Although many Israelis instinctively look to the US or Europe for their export markets, most Chinese companies are content (at least initially) to gaze inwards at the China market when considering Israeli technology. In many cases the Chinese company will be content with only exclusivity for China. Often China is the biggest market for a particular technology or its application.

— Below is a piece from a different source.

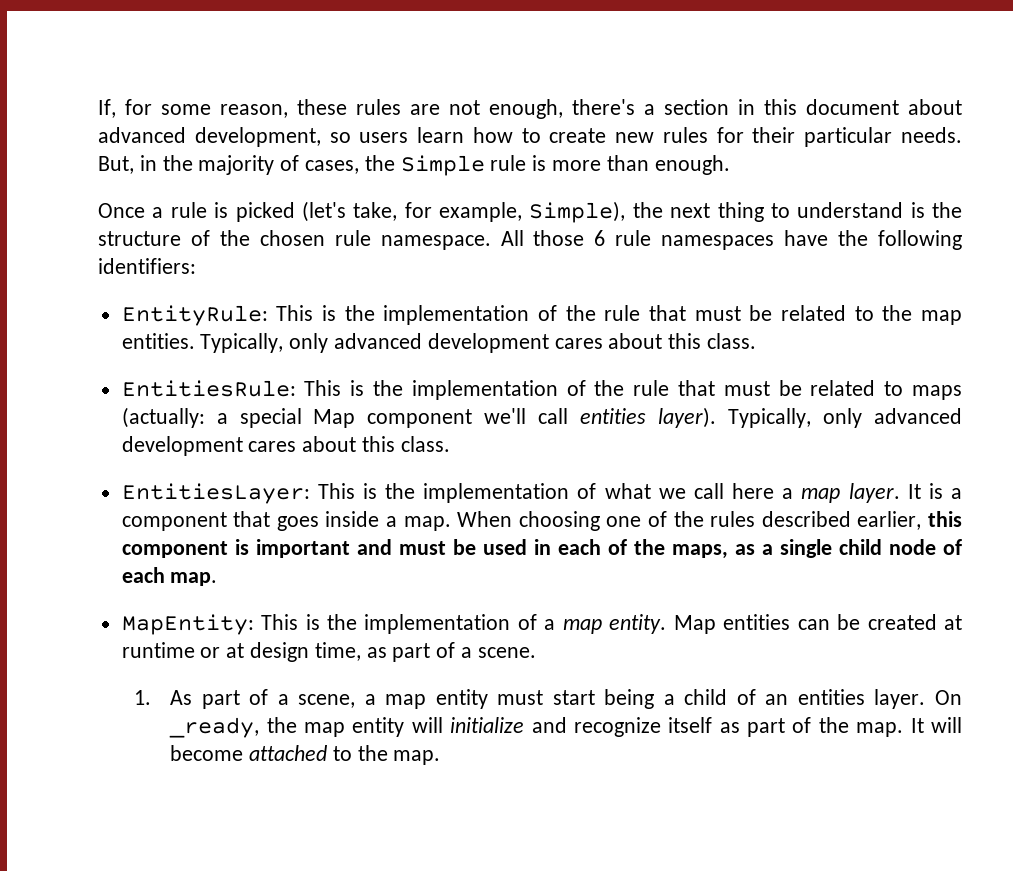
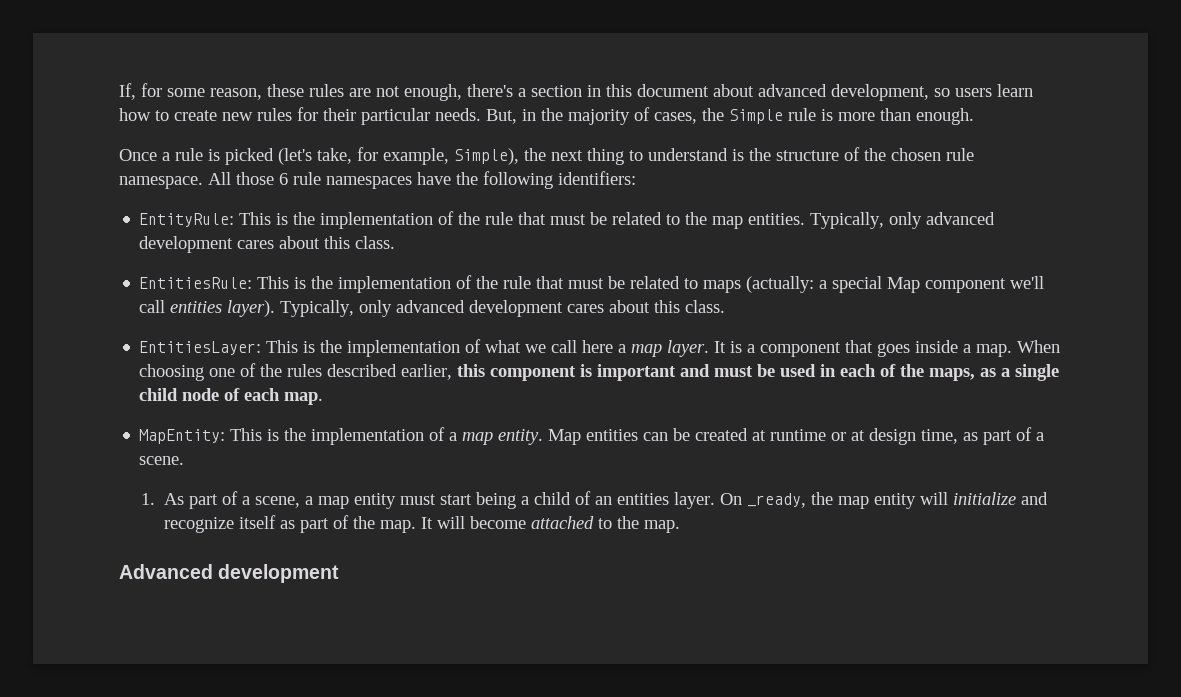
+ Advanced development

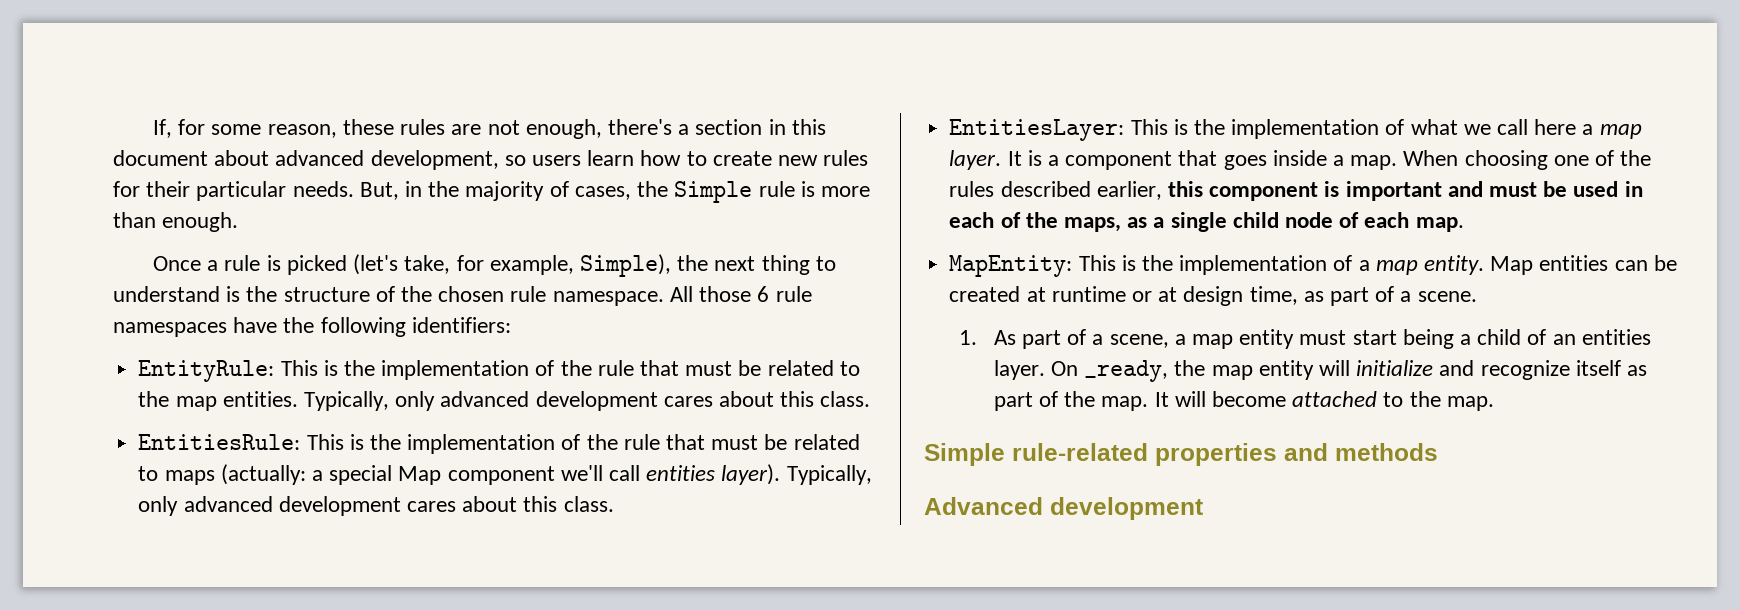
+ Simple rule-related properties and methods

IP Protection in China – Register Early, Pick the Right Partner
Invariably whenever the terms China and foreign technology come together, concerns as to IP protection are not far behind. Israeli hi-tech start ups have legitimate concerns as to protection of their intellectual property. Despite improvements in China, IP protection remains a major issue. Accordingly, Israeli companies are well advised to take steps to protect their technology in China (through patent registrations, protection of their business secrets and trade marks), and also to co-operate with the right Chinese partner. A long term Chinese partner is not just a partner in the technology transfer but also in the protection of such technology within China.
The Chinese leadership realizes that a transition from a low-cost manufacturing to an innovative high end product based economy will require China to clamp down on IP infringement. In this regard China has taken many steps, the most recent of which is the reform of the Trademark Law. However, the size, fragmentation of manufacturing and sheer volume of competition within China means that IP infringement will be an issue to deal with for some time going forward. Once China has its own IP to protect, though, the rate of progress should noticeably accelerate. Israel-China cooperation can also contribute to this development, as mutuality of interest will prevail.
Overall, a shidduch between a start-up nation with limited manufacturing resources and market opportunities and a buy-up manufacturing titan that lacks sufficient innovation makes sense.
Both Israel and China realize they are highly complementary and are placing emphasis on building a long term relationship. As Benjamin Netanyahu says, Israel and China are ‘two ancient peoples with a glorious past, a difficult in-between period, and then soaring into the future.’
However, Israeli companies need to realize that Chinese buyers do not want to be a freier (sucker). Chinese investors will need to understand what they are buying and know that the talent that they buy will still be there after the transaction closes. Israeli companies will need to understand this too, and understand the Chinese decision making process. Potentially, the combination of Israeli know-how with Chinese manufacturing muscle is unbeatable. However, ultimate success will require efforts on both sides.